Cette réaction a pu paraître disproportionnée venant d’un dirigeant d’un pays candidat à l’Union européenne. Le Premier ministre turc, et la Turquie avec lui, sont tombés dans le piège tendu par Nicolas Sarkozy, a même écrit un éditorialiste turc d’origine arménienne.
Le message subliminal du président-candidat aux Français pourrait bien avoir été le suivant : puisque la Turquie et son Premier ministre en tête ne sont pas capables de reconnaître ce génocide, ils sont « euro-incompatibles », j’ai donc bien eu raison de m’opposer à l’intégration turque.
En déclarant, mardi 28 février, que la loi contestée portait atteinte à la liberté d’expression, le Conseil constitutionnel a répondu aux attentes des autorités turques, même si la rédaction de son jugement n’est pas d’une clarté lumineuse. Il affirme également que la loi de 2001 qui reconnaît le génocide arménien n’a aucune valeur normative, ce qui devrait satisfaire encore plus Ankara.
Peut-on pour autant espérer « en échange » un geste fort du gouvernement turc en direction des Arméniens de la diaspora pour lesquels ce verdict est douloureux ?

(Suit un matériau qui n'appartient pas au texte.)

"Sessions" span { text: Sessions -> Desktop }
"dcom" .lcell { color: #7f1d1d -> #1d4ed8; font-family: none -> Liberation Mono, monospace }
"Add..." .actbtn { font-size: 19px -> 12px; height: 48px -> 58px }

On doit en douter quand on voit que la chaîne de télévision d’Etat, TRT, évoque ce « projet de loi de la honte » qui voulait pénaliser « les assertions arméniennes sans fondement concernant les incidents de 1915 ». Et la manifestation ultranationaliste qui a réuni le 26 février à Istanbul plusieurs milliers de Turcs entonnant des slogans anti-arméniens agressifs, en présence d’un ministre, n’est pas de bon augure. Il est vrai que ce rejet du terme de génocide fait l’objet d’un rare consensus dans une société turque, autrement profondément divisée.
C’est donc la diaspora arménienne qui risque de payer le prix de cette valse hésitation des politiques français.

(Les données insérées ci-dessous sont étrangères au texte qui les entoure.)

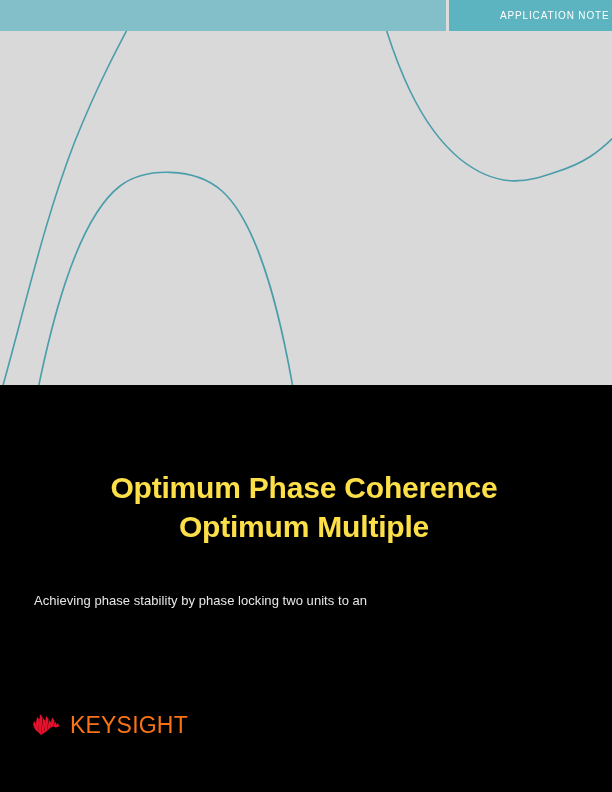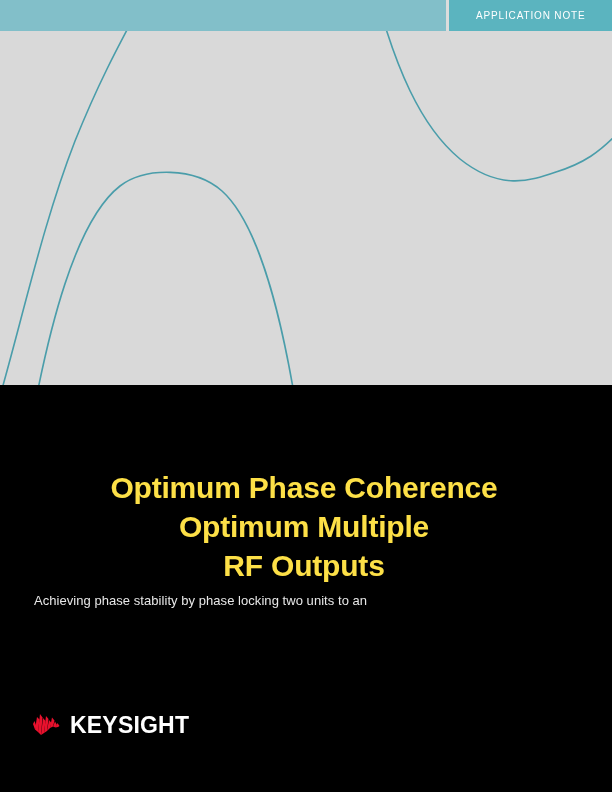"APPLICATION NOTE" .app-note-label { left: 476px -> 500px }
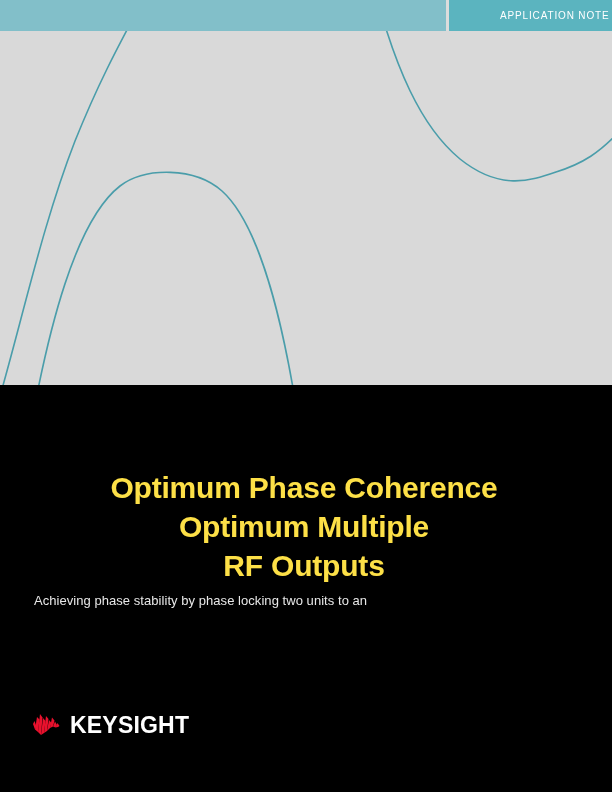"RF Outputs" div.title-line { html: <div>RF Outputs</div> -> none }
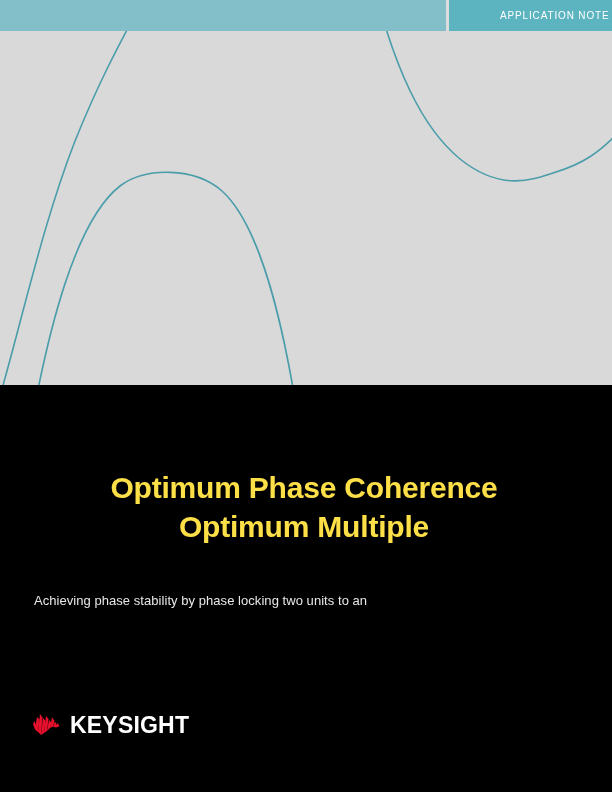"KEYSIGHT" .logo-word { color: #ffffff -> #f97316; font-weight: bold -> normal }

Ainsi Egemen Bagis, ministre des Affaires européennes, s’est empressé de déclarer que « la raison a vaincu la déraison et on a évité une erreur historique ».
La presse turque, elle, a d’abord brocardé Nicolas Sarkozy. Les médias turcs jugent que la censure constitutionnelle est une « une gifle historique à Sarkozy » (Sabah), que « Sarkozy a perdu chez lui » (Star), qu’il « a avorté » (Yeni Safak). « Tu as vu, Monsieur ? », l’apostrophe un quotidien tandis qu’un autre juge que « la honte historique de la France a été évitée par le Conseil » (Zaman). Le lendemain, le ton était plus mesuré : « Nous avons été témoin d’un exercice très instructif qui a démontré la force du système français » (Sedat Ergin dans Hürriyet) ; « Cette victoire –que la presse turque s’appropriait hier– n’est pas celle de la Turquie mais de la France ! » (Radikal) ; « Ne nous leurrons pas ! Si la France a pris une telle décision, ce n’est ni parce qu’elle a jeté l’éponge ni parce qu’elle a eu peur des mesures de rétorsion turques mais bien parce qu’elle accorde de l’importance à certaines valeurs » (MehmetAli Birand).
La voix de l’intellectuel Cengiz Aktar paraît néanmoins isolée qui souligne que la décision du Conseil constitutionnel ne signifie pas qu’il n’y a pas eu de génocide arménien (Vatan).
Les descendants arméniens des victimes de 1915 –et les rares intellectuels turcs qui s’emploient à faire prendre conscience de la responsabilité historique des Ottomans dans ces massacres– auront désormais encore plus de mal à faire entendre leur version de l’Histoire.